On Sat, 3 Dec 2005, Morten Welinder wrote:
I might be dense, but what exactly does g_slice_ buy us over plain, old malloc? * Don't say speed. That's a bogus argument because you cannot possibly have tested all mallocs.
speed. simply because for some (glibc) tested mallocs, g_slice is faster, and on many systems malloc is known to be a lot slower than the glibc malloc.
* Don't say overhead for the same reason.
overhead. per page (4096 bytes on ia32), we're currently using 24 bytes for administrative purposes (8 of those are left for the systems malloc). the rest of the page is divided into chunks of the required size, and the reminder is used for cache coloring. so taking only the administrative strcutures into account, you're better off than malloc which needs an extra 4byte size tag for each block, taking the reminder into account, you may end up worse if comparing only to mallocs size tag. but then, glibc malloc provides cache coloring as well and i don#t know the overhead of that, though i'd expect it to be somewhat around the figures used by g_slice.
What do we pay?
one thing you should take into account is the wastage and speed issues the old mem-chunk code had. most importantly, g_slice is about replacing memchunks as described in http://bugzilla.gnome.org/show_bug.cgi?id=118439 (and the dups linked from there)

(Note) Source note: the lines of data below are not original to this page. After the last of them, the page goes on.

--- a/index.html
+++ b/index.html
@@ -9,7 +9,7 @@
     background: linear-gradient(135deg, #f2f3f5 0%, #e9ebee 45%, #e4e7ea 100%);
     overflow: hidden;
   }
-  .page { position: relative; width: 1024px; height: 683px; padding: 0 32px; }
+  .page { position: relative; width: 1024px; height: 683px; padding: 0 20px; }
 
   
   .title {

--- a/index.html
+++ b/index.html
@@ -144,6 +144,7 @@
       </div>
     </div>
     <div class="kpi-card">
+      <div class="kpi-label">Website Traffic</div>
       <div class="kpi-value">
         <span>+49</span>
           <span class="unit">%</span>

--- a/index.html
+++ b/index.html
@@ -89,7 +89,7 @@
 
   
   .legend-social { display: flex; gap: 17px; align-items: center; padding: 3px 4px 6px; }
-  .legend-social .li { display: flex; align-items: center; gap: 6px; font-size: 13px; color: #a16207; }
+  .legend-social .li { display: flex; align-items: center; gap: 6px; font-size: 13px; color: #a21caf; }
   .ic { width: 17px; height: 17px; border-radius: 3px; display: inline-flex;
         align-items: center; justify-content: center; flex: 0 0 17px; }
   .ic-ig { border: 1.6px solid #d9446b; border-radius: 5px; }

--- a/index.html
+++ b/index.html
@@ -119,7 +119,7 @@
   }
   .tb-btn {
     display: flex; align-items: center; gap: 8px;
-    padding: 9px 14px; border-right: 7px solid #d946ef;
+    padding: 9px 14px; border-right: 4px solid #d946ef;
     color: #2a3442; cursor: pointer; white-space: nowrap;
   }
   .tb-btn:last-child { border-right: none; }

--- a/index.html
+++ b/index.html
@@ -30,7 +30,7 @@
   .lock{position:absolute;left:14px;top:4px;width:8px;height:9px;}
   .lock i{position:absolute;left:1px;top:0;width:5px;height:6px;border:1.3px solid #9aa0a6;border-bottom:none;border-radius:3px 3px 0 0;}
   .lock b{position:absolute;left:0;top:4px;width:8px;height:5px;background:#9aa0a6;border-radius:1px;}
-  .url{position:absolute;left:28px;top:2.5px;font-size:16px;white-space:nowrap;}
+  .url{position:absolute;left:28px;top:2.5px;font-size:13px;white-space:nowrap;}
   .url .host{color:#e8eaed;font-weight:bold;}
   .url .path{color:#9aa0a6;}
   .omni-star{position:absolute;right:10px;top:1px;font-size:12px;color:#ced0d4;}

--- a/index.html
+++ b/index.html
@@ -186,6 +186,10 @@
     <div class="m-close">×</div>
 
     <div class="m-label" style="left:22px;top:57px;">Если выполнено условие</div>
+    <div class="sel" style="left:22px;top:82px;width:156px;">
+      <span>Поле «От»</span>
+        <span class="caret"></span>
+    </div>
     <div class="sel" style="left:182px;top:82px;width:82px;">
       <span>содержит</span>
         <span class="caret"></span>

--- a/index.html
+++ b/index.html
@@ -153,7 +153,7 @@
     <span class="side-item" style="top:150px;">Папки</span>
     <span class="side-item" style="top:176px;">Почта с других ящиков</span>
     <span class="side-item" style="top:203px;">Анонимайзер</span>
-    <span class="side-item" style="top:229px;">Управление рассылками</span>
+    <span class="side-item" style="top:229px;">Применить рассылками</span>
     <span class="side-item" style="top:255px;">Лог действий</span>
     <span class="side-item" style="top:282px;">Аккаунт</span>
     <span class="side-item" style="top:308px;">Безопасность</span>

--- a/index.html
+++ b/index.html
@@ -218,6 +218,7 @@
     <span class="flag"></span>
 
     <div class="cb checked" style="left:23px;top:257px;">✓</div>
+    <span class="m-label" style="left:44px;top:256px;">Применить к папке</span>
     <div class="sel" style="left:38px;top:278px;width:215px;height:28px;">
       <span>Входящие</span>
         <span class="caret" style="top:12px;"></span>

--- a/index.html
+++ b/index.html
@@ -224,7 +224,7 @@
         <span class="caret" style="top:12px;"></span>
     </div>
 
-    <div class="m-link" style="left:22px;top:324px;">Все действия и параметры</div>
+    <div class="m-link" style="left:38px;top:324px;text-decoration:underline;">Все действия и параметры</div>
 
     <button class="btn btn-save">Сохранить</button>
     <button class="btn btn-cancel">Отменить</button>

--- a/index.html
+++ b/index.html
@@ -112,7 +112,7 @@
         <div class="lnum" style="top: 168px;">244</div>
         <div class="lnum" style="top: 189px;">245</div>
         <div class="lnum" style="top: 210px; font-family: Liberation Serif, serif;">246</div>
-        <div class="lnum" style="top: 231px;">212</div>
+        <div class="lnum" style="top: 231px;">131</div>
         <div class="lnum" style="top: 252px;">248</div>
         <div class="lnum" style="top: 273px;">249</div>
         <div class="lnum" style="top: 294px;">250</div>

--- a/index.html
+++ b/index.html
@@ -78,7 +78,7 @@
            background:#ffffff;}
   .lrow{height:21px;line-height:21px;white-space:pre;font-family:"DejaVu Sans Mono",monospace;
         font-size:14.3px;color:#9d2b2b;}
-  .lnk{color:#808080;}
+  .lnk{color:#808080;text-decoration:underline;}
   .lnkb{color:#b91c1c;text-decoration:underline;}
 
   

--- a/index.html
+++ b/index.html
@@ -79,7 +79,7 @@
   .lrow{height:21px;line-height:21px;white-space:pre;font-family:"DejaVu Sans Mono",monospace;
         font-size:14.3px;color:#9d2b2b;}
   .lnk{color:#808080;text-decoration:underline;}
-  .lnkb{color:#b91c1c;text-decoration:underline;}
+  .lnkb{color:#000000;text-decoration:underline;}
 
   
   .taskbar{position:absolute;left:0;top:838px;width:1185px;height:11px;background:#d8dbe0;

* We have probably killed tools like Purify that know about malloc specifically.
there is nothing worse in using g_slice over using memchunks here.
* We have more overhead now since both malloc and g_slice_ will keep their own free pools.
we have a lot less overhead now, because each memchunk was keeping its own free pool. with gslice, we only have one global depot left.
* More code (now malloc and g_slice_), both likely to be kept hot by the cpu cache.
trade this against the old memchunk code, and you end up +-0.
I just don't see it. Trying to outdo an unknown malloc is hubris. If you had wanted something marginally fancy, you could have taken goffice's pool allocator. It comes with: * Free leak detection support. You can iterate over leaked pieces. * You can free a whole pool without freeing the pieces (but then you cannot detect leaks, of course). * O(1) ability to give back memory to the system when chunks become free.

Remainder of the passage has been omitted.